» WHAT YOU ARE ASKED TO DO: Your task is to copy every line of the entries that holds the word "care".

» EXERCISE INPUT:
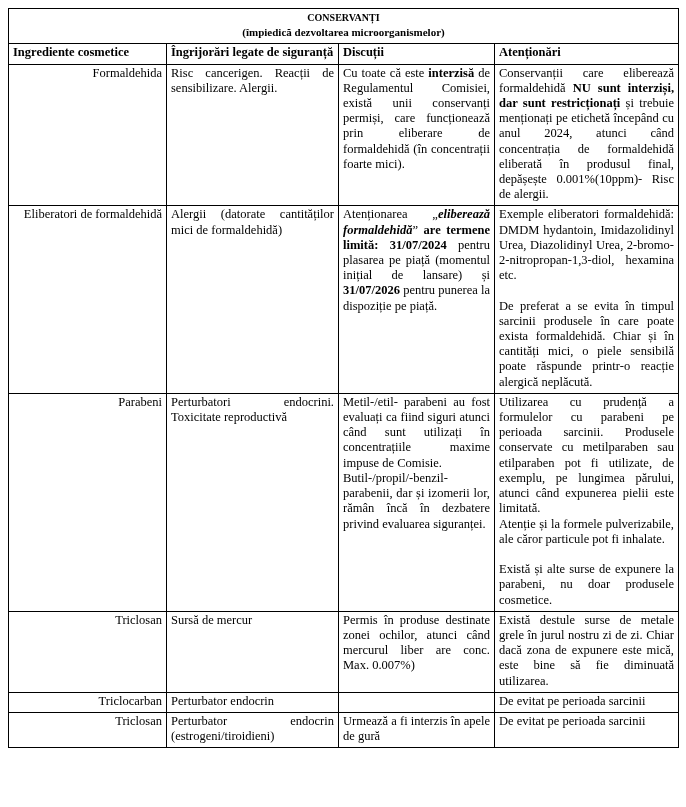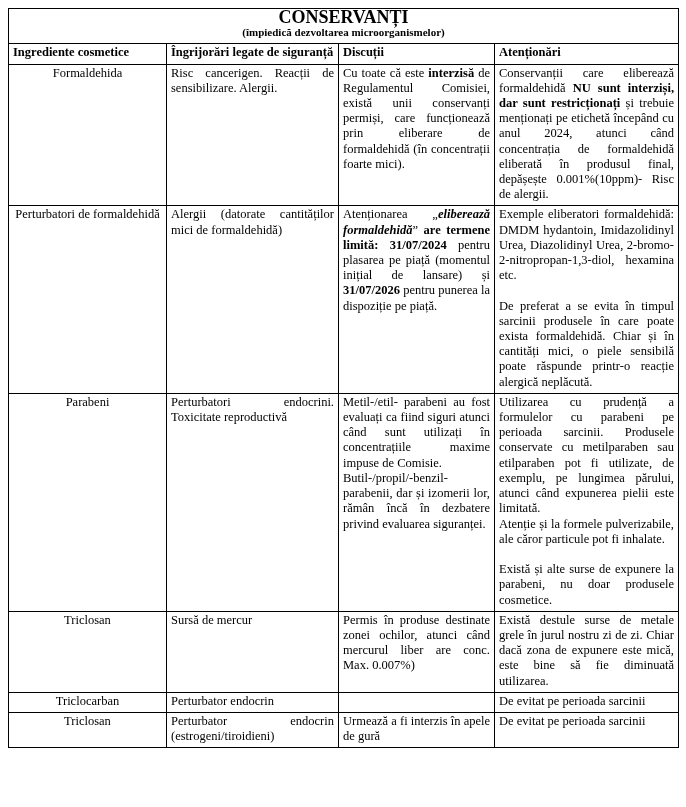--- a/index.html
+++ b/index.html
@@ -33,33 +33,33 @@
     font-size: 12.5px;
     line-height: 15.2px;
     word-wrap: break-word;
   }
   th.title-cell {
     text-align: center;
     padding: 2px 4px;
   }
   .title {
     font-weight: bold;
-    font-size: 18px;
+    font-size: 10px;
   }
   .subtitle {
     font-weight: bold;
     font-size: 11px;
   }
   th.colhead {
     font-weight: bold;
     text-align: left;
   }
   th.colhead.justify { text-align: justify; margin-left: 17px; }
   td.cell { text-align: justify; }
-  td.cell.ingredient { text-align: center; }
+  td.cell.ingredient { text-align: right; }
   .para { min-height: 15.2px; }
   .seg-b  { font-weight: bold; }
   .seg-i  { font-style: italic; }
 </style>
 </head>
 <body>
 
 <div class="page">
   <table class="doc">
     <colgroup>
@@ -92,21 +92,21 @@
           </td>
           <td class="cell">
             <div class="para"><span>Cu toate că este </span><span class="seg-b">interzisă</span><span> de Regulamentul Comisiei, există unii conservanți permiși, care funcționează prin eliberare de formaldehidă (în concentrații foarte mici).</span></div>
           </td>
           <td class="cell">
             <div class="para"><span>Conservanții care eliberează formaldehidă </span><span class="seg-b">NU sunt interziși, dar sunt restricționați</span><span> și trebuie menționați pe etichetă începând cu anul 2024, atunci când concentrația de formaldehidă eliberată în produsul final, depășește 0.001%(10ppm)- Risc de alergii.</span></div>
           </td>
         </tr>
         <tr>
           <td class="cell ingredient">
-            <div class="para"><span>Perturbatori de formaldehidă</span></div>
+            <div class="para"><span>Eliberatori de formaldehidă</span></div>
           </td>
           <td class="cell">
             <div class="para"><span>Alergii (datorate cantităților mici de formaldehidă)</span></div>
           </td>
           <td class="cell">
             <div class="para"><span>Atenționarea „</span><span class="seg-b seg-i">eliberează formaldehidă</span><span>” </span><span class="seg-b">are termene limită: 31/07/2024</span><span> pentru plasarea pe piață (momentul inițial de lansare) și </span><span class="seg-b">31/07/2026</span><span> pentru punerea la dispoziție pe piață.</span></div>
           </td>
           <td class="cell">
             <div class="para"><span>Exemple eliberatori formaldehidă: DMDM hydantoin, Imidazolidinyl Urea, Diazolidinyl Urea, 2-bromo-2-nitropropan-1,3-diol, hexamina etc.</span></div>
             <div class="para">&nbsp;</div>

* * *

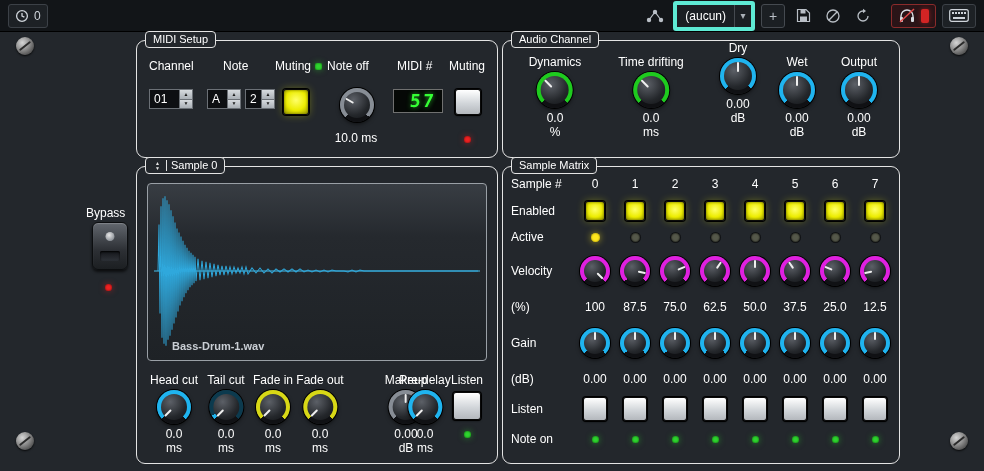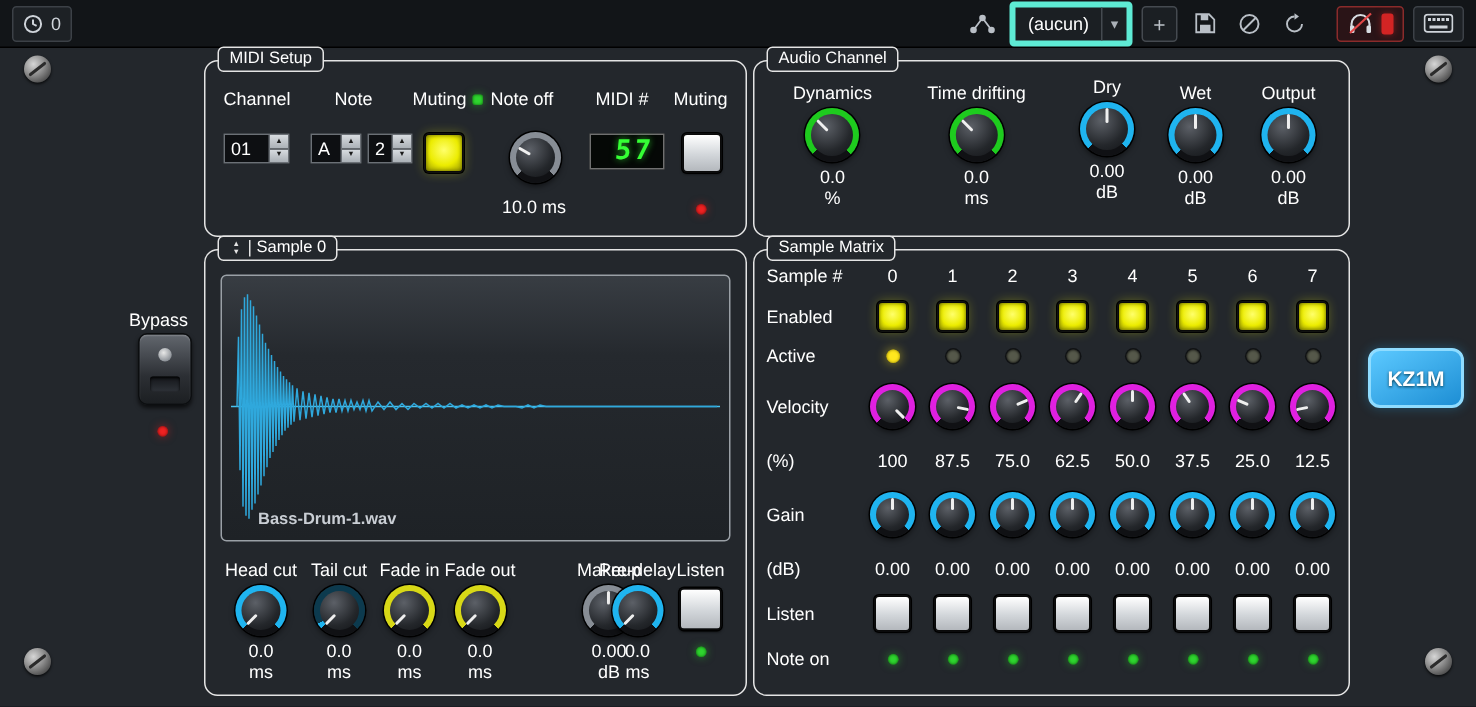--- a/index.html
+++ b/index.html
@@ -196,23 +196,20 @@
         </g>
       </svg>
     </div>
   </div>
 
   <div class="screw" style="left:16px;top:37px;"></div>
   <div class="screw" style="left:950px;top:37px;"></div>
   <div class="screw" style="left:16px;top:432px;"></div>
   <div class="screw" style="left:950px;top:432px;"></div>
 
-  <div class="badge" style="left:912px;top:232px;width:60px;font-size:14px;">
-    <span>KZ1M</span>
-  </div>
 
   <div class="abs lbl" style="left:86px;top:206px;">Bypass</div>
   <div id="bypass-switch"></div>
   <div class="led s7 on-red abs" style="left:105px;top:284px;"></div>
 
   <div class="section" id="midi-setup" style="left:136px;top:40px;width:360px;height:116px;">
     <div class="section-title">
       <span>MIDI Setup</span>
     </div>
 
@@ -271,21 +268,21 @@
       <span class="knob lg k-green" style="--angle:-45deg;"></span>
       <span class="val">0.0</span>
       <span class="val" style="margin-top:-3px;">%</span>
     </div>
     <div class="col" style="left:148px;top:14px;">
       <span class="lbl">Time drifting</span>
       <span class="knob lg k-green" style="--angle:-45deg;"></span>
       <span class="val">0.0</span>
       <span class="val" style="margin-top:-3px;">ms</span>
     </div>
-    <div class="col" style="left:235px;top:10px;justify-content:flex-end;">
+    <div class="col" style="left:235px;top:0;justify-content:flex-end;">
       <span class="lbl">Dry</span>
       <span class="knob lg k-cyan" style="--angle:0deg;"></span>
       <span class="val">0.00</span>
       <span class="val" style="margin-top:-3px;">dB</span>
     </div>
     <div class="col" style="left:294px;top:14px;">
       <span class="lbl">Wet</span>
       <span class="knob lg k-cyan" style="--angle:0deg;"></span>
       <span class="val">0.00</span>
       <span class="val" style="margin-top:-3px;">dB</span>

» OUTPUT FOR THIS EXERCISE:
             <div class="para"><span>Cu toate că este </span><span class="seg-b">interzisă</span><span> de Regulamentul Comisiei, există unii conservanți permiși, care funcționează prin eliberare de formaldehidă (în concentrații foarte mici).</span></div>
             <div class="para"><span>Conservanții care eliberează formaldehidă </span><span class="seg-b">NU sunt interziși, dar sunt restricționați</span><span> și trebuie menționați pe etichetă începând cu anul 2024, atunci când concentrația de formaldehidă eliberată în produsul final, depășește 0.001%(10ppm)- Risc de alergii.</span></div>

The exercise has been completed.